Regarding the paper in the main branch, I apologize for my mistake. In fact, it is not a JOSS requirement and therefore there is no problem with it being in the alternate branch.

About the authors' names in the README.md file, I consider it important that your name is there. As a user, I think it is essential to know who is the author of that software and who is responsible for that code. I know that this information is in CITATION.cff, but I think it is critical to find this information quickly in README.md file.

In my view, similar reasoning applies to the community contributions guidelines. I know they are in the CONTRIBUTING.md file, but I think it is important that they are clear in the README.md file itself. Or at least a section in the README.md file that indicates that more information is in the CONTRIBUTING.md file.

Regarding the notebook in Google Collab, I saw that everything is implemented there.
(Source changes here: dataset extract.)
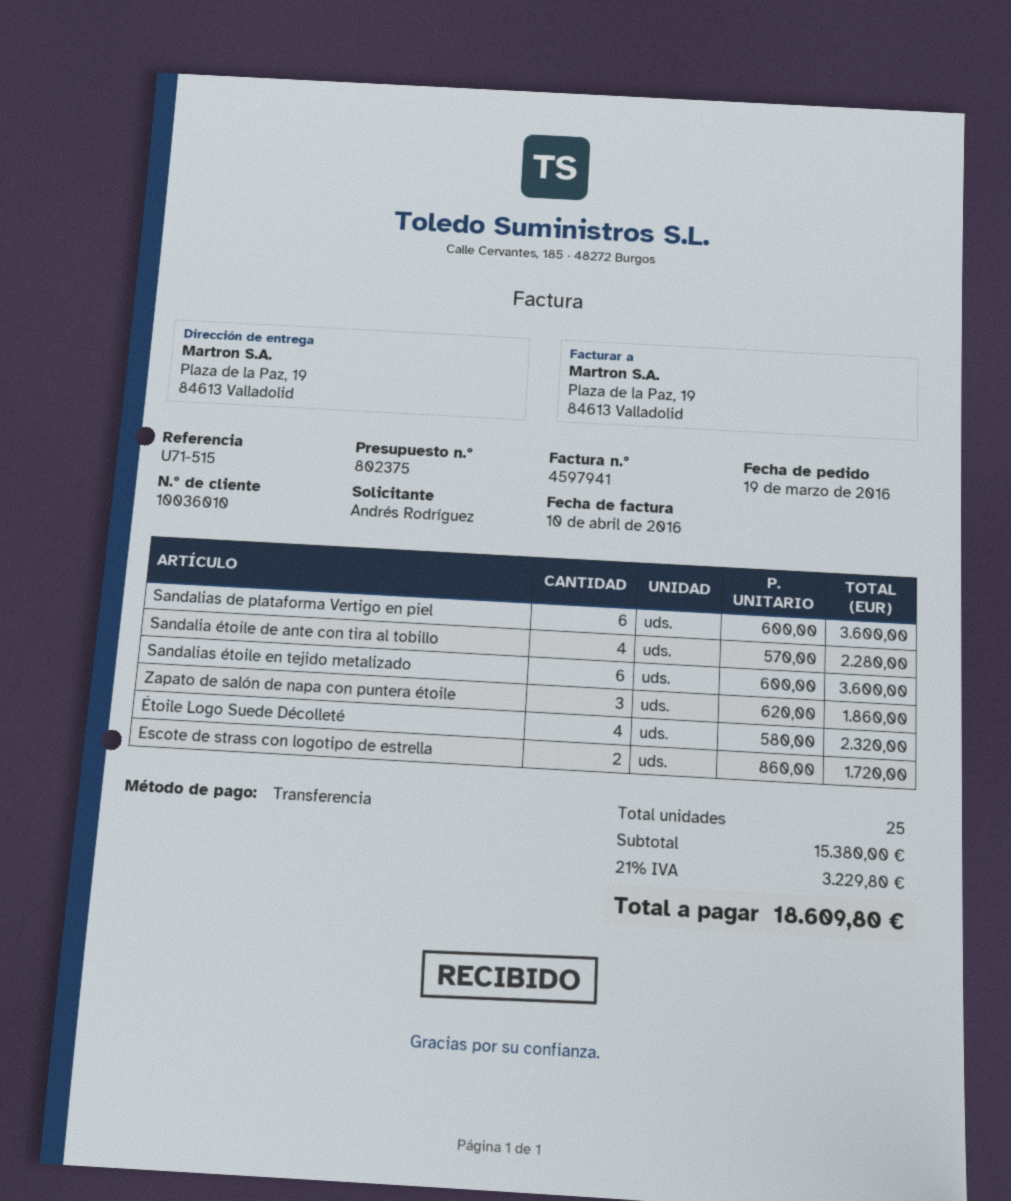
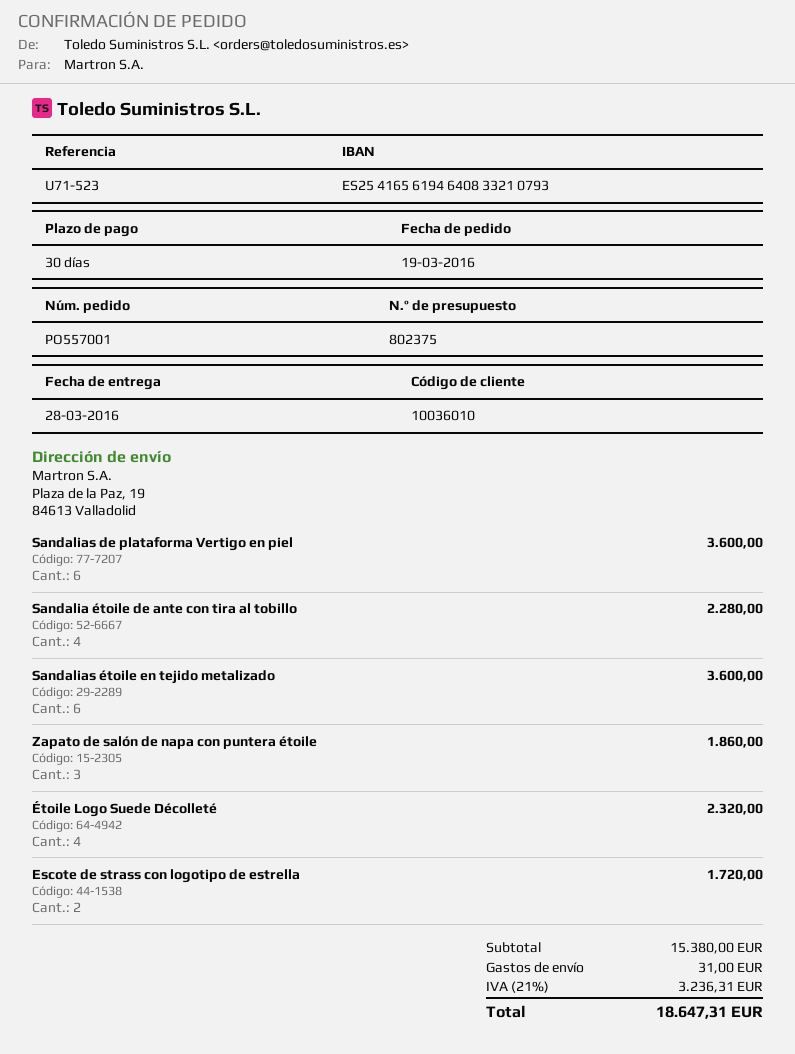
reference: U71-515 -> U71-523
shipping: none -> 31.00
tax: 21% = 3229.80 -> 21% = 3236.31
total: 18609.80 -> 18647.31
However, I am left with the question: which branch should I evaluate? The main or the joss-paper-submission? I haven't received any official information about this. If you or the Editor (@arfon) could be so kind as to tell me which branch I should analyze, it would help me a lot and save me time.

Regarding citations, the ones you cite in the README.md file -- Milne et al. (2016) and Schwartz and Solove (2012) -- should be referenced in the README.md itself. After all, if a user sees these citations, eventually he will want to look them up for more information.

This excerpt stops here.